Hello, just purchased a new Samsung OTR microwave to replace an ancient, dead GE Spacemaker which was set up for rear exhaust.

I'd like to also use rear exhaust on the new one, however when we pulled the old one off the wall, we found that the builders/installers (we're not the original homeowners) installed the exhaust duct offset about an inch to the side of where it should be (sigh...). The result is that the microwave will exhaust partly into the wall structure.

I don't see an easy way to fix this, other than completely re-doing the exhaust ductwork and the siding on the house. This is not an option right now.

So now I'm considering doing front exhaust (recirc into kitchen thru filter) on this thing. It does have a charcoal filter, but I'm wondering, how much filth will this contribute to the innards of the microwave over the years? Other than changing the filters, will it get disgusting and need to be periodically cleaned out?

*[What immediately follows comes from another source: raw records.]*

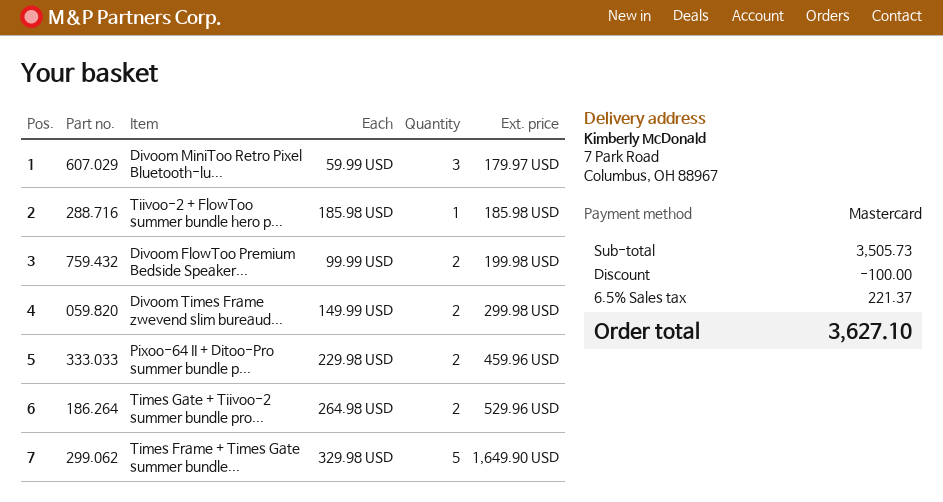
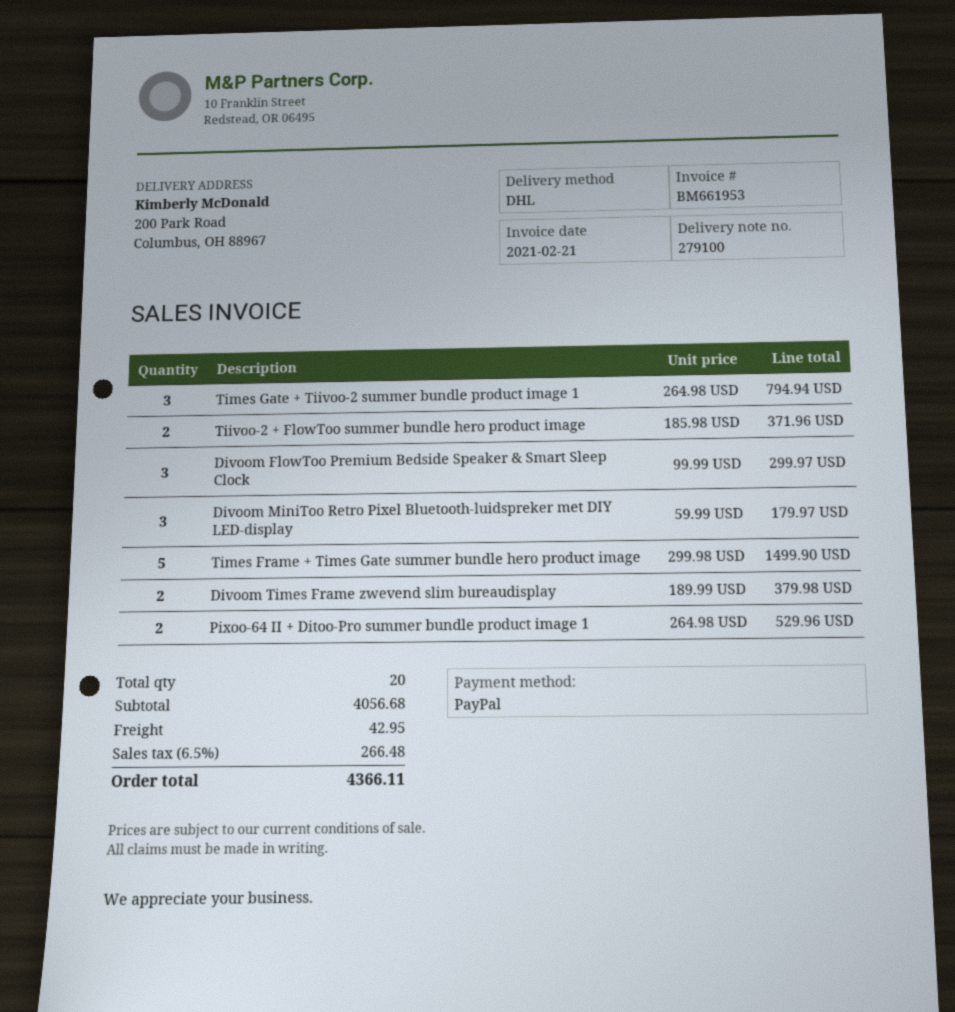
payment method: Mastercard -> PayPal
ship to: 7 Park Road, Columbus, OH 88967 -> 200 Park Road, Columbus, OH 88967
Tiivoo-2 + FlowToo summer bundle hero p...: 1 x 185.98 = 185.98 -> 2 x 185.98 = 371.96
Divoom FlowToo Premium Bedside Speaker...: 2 x 99.99 = 199.98 -> 3 x 99.99 = 299.97
Divoom Times Frame zwevend slim bureaud...: 2 x 149.99 = 299.98 -> 2 x 189.99 = 379.98
Pixoo-64 II + Ditoo-Pro summer bundle p...: 2 x 229.98 = 459.96 -> 2 x 264.98 = 529.96
Times Gate + Tiivoo-2 summer bundle pro...: 2 x 264.98 = 529.96 -> 3 x 264.98 = 794.94
Times Frame + Times Gate summer bundle...: 5 x 329.98 = 1649.90 -> 5 x 299.98 = 1499.90
subtotal: 3505.73 -> 4056.68
discount: 100.00 -> none
shipping: none -> 42.95
tax: 6.5% = 221.37 -> 6.5% = 266.48
total: 3627.10 -> 4366.11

Any other pros/cons to doing front/recirc vs. rear exhaust?

Also, does anyone know of any tricks to deal with the offset ductwork issue so that we could still use rear exhaust? I was thinking of blocking off the offset part but of course that would reduce the overall exhaust area by a good 10-15%, and could still end up leading to grease and crud buildup on the block-off plate, tape, or whatever I use to cover it.


----------



## notmrjohn (Aug 20, 2012)

I think your "block head'...err... block_ off_ idea would work. I did the same connecting AC to plenum, course I wasn't dealing with grease and such. Don't forget to block off the other side of duct. But how was the offset dealt with in old unit? On to the wall? If the ducts are rectangular, you could make the edge of the blocker towards the Micro-wave at an angle leading into duct instead of just a right angle. Mebbee that wouldn't collect as much grunge. Like this * l \l l/ l *looking down on it with micro at bottom of my 'drawing.' Round duct would be harder.
I'm not a big fan (hah) of recirculating hoods, the charcoal filters don't remove every odor and they need replacing every so often. They don't remove as much moisture either. I think you're off on that reduction of 10%, it may be that in area but not that much in air movement. that stuff gets tricky, ya want the right air volume at the right velocity and ya got equivelant ducting with different areas and elbows and sometimes it blows and sometimes it sucks. Like when its just an inch off and ya gotta vent your anger somewhere.


----------



## joecaption (Nov 30, 2011)

A micro wave is going to be dealing with moisture not grease.
When the last time you cooked meat in a microwave?


----------



## hvac122 (Dec 10, 2007)

It also exhausts the range. The filters are right above the range so it could be grease. 
Post a picture of the venting so we can give you ideas on how to vent.

Its A Good Life!


----------



## hardwareman (Oct 9, 2010)

yeah, microwaves are full of grease. Doesn't matter if they are vented to the outside or inside. If your cooking on the stove and running the fan it will pull lots of grease into the unit, thats just the way it is


----------